* Dataset content:

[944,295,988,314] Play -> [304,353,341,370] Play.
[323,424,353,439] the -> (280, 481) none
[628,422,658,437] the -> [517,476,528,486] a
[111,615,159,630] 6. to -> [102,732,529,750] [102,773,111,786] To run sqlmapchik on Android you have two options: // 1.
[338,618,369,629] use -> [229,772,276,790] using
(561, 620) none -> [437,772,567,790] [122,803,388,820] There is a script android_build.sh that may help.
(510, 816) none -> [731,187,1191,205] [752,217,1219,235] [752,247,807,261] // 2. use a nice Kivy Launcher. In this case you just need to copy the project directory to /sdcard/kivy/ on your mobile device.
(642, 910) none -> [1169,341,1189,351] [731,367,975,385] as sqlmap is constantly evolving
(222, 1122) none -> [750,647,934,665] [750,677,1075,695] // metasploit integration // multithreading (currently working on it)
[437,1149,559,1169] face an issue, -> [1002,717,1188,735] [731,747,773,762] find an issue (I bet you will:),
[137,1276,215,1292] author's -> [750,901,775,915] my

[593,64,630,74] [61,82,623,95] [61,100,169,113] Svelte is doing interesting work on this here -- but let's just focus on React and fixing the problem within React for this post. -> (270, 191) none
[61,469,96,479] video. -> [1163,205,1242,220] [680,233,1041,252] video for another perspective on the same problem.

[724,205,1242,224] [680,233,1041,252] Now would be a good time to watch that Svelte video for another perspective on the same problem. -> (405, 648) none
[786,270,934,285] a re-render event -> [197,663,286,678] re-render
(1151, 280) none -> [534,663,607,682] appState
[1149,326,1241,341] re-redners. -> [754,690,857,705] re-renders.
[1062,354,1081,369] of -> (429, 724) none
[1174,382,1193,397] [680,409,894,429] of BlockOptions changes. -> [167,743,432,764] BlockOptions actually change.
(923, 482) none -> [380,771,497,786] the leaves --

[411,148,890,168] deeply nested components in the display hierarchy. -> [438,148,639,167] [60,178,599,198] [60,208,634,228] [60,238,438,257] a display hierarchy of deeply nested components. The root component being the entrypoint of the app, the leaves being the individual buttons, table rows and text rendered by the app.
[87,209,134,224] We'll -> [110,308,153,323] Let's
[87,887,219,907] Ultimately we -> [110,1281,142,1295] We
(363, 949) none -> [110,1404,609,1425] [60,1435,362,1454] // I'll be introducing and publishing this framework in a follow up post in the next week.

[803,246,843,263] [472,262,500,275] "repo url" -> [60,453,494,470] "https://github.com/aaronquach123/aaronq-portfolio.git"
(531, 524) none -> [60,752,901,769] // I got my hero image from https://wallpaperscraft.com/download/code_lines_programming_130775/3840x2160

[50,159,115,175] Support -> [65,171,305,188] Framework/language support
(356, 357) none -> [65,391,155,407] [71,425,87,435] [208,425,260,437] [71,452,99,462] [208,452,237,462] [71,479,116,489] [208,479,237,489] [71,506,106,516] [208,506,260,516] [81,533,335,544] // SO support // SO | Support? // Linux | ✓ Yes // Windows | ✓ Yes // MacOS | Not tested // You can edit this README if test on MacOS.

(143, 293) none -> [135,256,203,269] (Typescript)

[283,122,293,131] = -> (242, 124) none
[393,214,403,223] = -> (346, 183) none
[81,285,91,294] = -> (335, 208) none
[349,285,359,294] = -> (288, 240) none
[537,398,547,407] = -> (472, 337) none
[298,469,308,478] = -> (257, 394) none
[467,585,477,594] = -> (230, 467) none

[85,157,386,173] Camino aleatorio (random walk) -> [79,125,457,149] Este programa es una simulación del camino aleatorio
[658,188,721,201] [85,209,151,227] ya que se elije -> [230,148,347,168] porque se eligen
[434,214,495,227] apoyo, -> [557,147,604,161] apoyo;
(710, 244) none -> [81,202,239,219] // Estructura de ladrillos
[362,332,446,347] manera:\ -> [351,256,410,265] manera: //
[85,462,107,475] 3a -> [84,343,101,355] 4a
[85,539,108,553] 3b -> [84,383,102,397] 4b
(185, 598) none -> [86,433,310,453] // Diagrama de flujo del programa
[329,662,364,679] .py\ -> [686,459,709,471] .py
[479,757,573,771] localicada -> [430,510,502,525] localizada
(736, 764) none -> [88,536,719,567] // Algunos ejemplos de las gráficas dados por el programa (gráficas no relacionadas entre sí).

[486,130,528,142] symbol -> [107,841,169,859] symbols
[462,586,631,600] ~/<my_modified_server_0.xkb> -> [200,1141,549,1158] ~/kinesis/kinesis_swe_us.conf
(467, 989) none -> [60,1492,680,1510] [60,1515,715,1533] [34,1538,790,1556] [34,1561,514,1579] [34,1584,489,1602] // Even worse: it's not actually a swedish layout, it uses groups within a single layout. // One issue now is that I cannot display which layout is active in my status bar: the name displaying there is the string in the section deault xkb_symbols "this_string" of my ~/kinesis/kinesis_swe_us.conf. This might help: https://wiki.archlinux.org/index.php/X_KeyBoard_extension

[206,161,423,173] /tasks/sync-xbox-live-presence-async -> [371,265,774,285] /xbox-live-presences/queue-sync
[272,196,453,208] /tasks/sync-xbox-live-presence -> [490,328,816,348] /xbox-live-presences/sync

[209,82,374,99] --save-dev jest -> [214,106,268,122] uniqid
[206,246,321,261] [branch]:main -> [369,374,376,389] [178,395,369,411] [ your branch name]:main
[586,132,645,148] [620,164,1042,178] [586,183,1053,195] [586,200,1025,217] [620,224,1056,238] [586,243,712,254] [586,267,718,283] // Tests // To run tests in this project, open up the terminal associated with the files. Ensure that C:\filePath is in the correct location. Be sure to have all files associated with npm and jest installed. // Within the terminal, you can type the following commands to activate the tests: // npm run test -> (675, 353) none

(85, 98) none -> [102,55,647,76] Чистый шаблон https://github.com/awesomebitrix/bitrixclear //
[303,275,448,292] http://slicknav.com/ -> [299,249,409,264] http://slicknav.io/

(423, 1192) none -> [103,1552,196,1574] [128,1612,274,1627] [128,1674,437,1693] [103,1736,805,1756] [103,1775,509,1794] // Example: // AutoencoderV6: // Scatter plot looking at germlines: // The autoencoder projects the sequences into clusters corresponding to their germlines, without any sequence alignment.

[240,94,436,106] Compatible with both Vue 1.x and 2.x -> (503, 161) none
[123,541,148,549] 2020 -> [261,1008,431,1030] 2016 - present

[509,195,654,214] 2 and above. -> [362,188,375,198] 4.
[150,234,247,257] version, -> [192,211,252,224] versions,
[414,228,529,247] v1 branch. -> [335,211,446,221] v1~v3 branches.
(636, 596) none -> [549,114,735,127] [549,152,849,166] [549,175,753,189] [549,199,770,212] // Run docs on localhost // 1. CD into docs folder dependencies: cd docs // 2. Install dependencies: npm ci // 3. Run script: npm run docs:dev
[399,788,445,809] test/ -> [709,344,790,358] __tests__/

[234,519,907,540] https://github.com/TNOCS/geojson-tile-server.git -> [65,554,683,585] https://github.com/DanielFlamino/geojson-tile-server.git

* Requirement: Determine how many lines of the records hold the word "github", giving only that number.

* Expected output: 3